Here are three more "smart medicine" ways to make healthcare cheaper by making it better.
This first one that might be kind of surprising, because it is not high-tech at all: For any procedure that has standard steps that are important, use a simple, standard checklist. When you hear this, you're going to be amazed that they are not already doing this. There was a pretty well-known trial called the Keystone Initiative, which was published in December 2006 in the New England Journal of Medicine. Doctors and nurses in the Intensive Care Units of all Michigan hospitals used a simple 5-point checklist for a very common procedure called inserting a central line into a patient. These were simple, obvious things like: Drape the whole patient. Wash your hands. Glove up. Wash the site with chlorhexidine. Bandage the site properly. Using the checklist saved 1500 lives and, by the way, $175 million in 18 months. Imagine if we used that one checklist across all 50 states, and you are talking about 30,000 lives saved and over $3.5 billion dollars per year for one checklist on one procedure. Imagine that multiplied by all the similar problematic procedures across healthcare, in all 50 states: easily a hundred thousand lives or more saved, and scores of billions of dollars. The healthcare industry has not done this, even on central lines, let alone on all problematic procedures. I think that's pretty amazing. Why not? That's a puzzle for psychologists, not a medical question.

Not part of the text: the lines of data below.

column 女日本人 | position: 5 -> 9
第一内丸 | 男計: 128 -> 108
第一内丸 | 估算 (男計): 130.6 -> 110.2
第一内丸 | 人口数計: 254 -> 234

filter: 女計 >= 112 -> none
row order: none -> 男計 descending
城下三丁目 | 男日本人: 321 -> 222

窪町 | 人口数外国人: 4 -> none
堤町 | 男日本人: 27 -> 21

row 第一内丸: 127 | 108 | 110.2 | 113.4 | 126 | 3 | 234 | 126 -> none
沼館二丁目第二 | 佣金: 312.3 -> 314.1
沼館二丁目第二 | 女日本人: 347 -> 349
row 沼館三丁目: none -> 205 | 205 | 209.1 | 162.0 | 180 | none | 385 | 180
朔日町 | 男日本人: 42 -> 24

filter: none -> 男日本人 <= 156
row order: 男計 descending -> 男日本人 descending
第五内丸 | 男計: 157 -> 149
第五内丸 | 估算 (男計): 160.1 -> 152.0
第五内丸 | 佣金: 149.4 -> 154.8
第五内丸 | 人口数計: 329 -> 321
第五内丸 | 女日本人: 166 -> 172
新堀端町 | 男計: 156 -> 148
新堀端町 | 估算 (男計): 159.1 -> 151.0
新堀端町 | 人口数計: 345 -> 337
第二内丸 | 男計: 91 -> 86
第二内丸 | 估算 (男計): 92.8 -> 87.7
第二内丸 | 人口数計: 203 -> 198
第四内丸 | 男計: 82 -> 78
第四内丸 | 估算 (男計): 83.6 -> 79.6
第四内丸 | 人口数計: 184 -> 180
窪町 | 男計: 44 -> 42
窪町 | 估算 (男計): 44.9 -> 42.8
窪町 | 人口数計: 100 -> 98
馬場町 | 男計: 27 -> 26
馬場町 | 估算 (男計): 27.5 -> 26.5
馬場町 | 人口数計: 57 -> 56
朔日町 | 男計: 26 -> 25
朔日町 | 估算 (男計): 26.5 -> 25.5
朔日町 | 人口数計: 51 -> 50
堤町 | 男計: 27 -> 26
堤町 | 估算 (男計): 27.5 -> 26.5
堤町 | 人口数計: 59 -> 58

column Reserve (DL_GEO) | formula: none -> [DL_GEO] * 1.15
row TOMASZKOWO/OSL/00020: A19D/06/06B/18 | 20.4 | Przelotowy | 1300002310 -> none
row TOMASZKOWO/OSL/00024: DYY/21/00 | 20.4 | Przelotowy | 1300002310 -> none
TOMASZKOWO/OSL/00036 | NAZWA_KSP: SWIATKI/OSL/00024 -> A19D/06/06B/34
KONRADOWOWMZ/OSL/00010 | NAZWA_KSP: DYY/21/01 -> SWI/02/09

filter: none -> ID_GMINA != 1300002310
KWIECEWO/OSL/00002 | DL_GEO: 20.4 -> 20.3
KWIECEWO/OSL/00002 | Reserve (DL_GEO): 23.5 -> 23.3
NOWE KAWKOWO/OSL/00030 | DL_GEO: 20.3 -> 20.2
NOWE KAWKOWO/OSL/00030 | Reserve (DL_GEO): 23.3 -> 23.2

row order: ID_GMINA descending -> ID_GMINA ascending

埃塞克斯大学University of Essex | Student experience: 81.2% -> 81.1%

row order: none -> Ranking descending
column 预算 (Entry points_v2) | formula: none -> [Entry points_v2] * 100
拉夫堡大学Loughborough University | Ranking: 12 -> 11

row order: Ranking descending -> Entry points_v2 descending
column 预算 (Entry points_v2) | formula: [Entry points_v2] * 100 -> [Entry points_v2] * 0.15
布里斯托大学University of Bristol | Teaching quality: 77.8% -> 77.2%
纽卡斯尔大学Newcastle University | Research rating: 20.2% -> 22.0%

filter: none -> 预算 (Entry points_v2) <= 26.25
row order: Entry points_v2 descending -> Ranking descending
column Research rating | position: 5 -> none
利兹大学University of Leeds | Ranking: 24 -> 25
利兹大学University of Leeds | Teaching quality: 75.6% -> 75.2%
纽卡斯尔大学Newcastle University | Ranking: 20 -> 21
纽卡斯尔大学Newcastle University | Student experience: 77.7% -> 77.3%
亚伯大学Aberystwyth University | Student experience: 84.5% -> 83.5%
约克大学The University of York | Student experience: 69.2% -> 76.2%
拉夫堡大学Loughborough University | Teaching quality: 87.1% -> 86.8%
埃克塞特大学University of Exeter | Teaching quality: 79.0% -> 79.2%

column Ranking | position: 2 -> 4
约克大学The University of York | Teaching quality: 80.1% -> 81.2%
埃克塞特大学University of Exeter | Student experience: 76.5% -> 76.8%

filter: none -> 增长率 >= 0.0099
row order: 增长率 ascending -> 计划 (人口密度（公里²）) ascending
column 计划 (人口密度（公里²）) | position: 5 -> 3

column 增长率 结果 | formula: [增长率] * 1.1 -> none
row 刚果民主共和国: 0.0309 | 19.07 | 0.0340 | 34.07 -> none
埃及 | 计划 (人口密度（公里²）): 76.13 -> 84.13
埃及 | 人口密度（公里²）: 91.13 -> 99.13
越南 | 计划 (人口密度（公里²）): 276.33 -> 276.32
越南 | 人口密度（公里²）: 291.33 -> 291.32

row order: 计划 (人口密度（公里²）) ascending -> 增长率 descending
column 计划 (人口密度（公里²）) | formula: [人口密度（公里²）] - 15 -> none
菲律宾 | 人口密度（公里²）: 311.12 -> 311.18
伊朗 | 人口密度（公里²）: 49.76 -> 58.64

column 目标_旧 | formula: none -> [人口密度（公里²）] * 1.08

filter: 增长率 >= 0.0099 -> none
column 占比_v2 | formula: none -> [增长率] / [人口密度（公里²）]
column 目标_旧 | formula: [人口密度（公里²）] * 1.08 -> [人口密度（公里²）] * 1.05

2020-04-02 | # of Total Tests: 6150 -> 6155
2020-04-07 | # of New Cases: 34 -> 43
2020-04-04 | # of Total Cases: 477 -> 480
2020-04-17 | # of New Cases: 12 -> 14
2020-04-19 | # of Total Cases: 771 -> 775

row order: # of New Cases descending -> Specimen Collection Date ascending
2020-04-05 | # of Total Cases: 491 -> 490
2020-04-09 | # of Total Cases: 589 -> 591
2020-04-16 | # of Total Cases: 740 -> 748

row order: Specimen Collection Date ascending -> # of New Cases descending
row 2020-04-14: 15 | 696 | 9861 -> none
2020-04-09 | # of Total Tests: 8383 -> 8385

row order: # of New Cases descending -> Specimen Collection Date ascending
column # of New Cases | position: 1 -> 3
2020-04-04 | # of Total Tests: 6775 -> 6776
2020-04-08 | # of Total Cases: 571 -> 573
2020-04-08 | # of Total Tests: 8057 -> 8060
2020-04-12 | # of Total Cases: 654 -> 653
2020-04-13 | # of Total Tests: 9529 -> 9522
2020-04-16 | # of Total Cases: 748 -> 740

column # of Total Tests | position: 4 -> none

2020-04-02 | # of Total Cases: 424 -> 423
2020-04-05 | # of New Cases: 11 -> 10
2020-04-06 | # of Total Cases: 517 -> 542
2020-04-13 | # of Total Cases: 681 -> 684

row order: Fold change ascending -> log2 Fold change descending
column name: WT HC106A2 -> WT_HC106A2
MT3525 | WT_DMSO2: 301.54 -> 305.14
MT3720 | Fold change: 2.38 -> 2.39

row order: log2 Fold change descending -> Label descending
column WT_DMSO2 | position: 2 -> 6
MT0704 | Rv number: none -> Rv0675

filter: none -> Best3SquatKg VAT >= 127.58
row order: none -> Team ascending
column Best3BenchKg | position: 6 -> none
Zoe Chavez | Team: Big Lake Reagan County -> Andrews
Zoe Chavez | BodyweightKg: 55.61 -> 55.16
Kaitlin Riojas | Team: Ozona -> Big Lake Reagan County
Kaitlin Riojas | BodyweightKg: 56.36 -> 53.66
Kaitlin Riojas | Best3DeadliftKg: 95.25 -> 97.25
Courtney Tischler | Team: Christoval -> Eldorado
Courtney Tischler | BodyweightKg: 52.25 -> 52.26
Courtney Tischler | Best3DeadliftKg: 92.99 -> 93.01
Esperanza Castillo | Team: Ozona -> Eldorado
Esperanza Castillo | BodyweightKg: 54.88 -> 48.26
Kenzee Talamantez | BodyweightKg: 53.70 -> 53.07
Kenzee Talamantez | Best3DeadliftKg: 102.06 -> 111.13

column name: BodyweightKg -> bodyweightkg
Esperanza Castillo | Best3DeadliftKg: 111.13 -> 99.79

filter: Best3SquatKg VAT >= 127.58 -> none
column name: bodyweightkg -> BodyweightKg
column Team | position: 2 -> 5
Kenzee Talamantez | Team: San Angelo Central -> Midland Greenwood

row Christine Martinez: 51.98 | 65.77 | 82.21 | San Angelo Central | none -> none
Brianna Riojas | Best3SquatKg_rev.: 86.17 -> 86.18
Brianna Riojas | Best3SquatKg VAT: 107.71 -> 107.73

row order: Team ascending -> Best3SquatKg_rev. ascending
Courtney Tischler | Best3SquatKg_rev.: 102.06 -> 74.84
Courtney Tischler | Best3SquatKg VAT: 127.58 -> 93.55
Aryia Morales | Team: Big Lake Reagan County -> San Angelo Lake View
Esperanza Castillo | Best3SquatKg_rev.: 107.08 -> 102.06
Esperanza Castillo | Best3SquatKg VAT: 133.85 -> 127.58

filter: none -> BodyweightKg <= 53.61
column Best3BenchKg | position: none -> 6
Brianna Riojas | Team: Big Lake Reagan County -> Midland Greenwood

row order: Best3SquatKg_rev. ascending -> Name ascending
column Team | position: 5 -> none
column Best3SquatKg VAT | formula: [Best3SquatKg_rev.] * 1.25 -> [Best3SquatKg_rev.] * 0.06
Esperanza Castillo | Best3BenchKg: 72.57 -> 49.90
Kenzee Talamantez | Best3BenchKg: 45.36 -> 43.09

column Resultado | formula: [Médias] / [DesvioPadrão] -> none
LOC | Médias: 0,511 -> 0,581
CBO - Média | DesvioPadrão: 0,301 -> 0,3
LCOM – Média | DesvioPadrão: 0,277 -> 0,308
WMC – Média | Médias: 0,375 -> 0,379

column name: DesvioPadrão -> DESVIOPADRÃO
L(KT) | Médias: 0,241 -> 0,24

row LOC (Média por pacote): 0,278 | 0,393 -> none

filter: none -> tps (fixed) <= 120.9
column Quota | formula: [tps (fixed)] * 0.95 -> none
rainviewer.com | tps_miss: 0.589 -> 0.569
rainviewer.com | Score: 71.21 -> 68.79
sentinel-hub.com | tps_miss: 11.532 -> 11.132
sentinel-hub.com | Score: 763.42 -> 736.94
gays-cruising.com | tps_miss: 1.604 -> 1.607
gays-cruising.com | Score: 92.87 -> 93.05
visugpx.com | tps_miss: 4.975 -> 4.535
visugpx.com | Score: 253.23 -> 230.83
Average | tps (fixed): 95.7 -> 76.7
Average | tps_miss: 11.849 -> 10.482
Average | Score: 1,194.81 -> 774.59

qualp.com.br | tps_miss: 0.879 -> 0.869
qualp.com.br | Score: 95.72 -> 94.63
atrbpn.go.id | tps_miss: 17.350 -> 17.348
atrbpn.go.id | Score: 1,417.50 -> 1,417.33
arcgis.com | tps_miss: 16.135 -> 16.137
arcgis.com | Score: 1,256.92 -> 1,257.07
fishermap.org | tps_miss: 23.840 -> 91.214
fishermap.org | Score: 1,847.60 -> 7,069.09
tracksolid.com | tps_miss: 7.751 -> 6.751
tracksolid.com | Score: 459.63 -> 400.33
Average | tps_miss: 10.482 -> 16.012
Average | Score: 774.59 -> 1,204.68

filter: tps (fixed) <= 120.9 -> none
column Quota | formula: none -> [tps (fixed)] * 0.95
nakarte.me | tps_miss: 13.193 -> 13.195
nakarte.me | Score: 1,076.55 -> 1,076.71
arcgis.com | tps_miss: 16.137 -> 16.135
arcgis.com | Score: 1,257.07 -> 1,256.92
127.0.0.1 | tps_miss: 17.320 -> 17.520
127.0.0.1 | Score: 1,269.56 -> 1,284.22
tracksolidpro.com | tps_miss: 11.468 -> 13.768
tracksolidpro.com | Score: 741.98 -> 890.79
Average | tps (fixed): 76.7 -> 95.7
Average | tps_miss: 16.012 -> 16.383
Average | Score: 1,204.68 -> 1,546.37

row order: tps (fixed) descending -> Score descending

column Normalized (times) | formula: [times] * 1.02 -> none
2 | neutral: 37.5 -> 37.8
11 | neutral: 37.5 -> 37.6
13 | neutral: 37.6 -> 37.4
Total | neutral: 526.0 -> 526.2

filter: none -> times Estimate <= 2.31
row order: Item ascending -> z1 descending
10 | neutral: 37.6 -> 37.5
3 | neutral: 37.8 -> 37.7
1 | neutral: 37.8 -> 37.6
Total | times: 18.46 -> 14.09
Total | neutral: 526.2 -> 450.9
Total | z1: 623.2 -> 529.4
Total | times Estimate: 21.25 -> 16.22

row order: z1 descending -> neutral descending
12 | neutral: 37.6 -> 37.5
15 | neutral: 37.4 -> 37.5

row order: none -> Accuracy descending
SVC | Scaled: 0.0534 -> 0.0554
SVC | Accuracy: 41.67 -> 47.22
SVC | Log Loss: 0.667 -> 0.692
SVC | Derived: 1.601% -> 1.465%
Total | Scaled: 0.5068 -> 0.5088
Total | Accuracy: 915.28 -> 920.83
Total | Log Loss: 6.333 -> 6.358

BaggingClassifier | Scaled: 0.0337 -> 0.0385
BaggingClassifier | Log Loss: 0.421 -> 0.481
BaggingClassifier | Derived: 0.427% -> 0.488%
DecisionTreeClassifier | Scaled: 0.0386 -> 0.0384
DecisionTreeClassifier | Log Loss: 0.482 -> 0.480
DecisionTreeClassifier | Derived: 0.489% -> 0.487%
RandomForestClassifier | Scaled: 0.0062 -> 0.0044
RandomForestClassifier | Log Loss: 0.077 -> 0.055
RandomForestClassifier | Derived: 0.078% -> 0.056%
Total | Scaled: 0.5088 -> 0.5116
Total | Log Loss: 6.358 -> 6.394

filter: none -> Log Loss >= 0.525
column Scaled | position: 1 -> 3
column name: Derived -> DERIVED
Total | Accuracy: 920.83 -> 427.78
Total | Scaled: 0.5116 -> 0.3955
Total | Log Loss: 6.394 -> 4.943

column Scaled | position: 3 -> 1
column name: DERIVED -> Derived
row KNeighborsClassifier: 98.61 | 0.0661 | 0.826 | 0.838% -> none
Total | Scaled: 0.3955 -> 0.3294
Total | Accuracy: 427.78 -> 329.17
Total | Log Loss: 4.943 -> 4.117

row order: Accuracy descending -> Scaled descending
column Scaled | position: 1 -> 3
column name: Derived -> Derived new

Second: We can bring down malpractice costs. How? Once again, by supporting standardized, evidence-based medicine, computerizing everything, automating things as much as possible. Such "smart medicine" not only means fewer mistakes, it also means that everything is clearly documented – and when there is a bad outcome, you can see whether the standards were followed. Besides, today, doctors often order tests and procedures that they know are not necessary, just because they are afraid that someone will accuse them of not doing everything possible, and sue them. If you agree on common standards and stick to them, quality goes up, mistakes go down, malpractice costs drop, and a lot of the fear goes out of medicine.
Finally: You may be amazed to know how often doctors do things like, for instance, hip transplants on frail elderly people who are permanently bedridden in long-term care, heart valve replacements on people dying from kidney failure, or eye operations on people who are deep in the final stages of dementia. There's really nothing to stop them. I know of many such cases, and you may too. We should use standards-based medicine to eliminate paying for such clearly inappropriate medical care. These things do more than cost money, they constitute cruelty to the old and helpless.
So three things: Use checklists, bring down malpractice costs with "smart medicine," and use new medical standards to eliminate unnecessary and unhelpful medical care.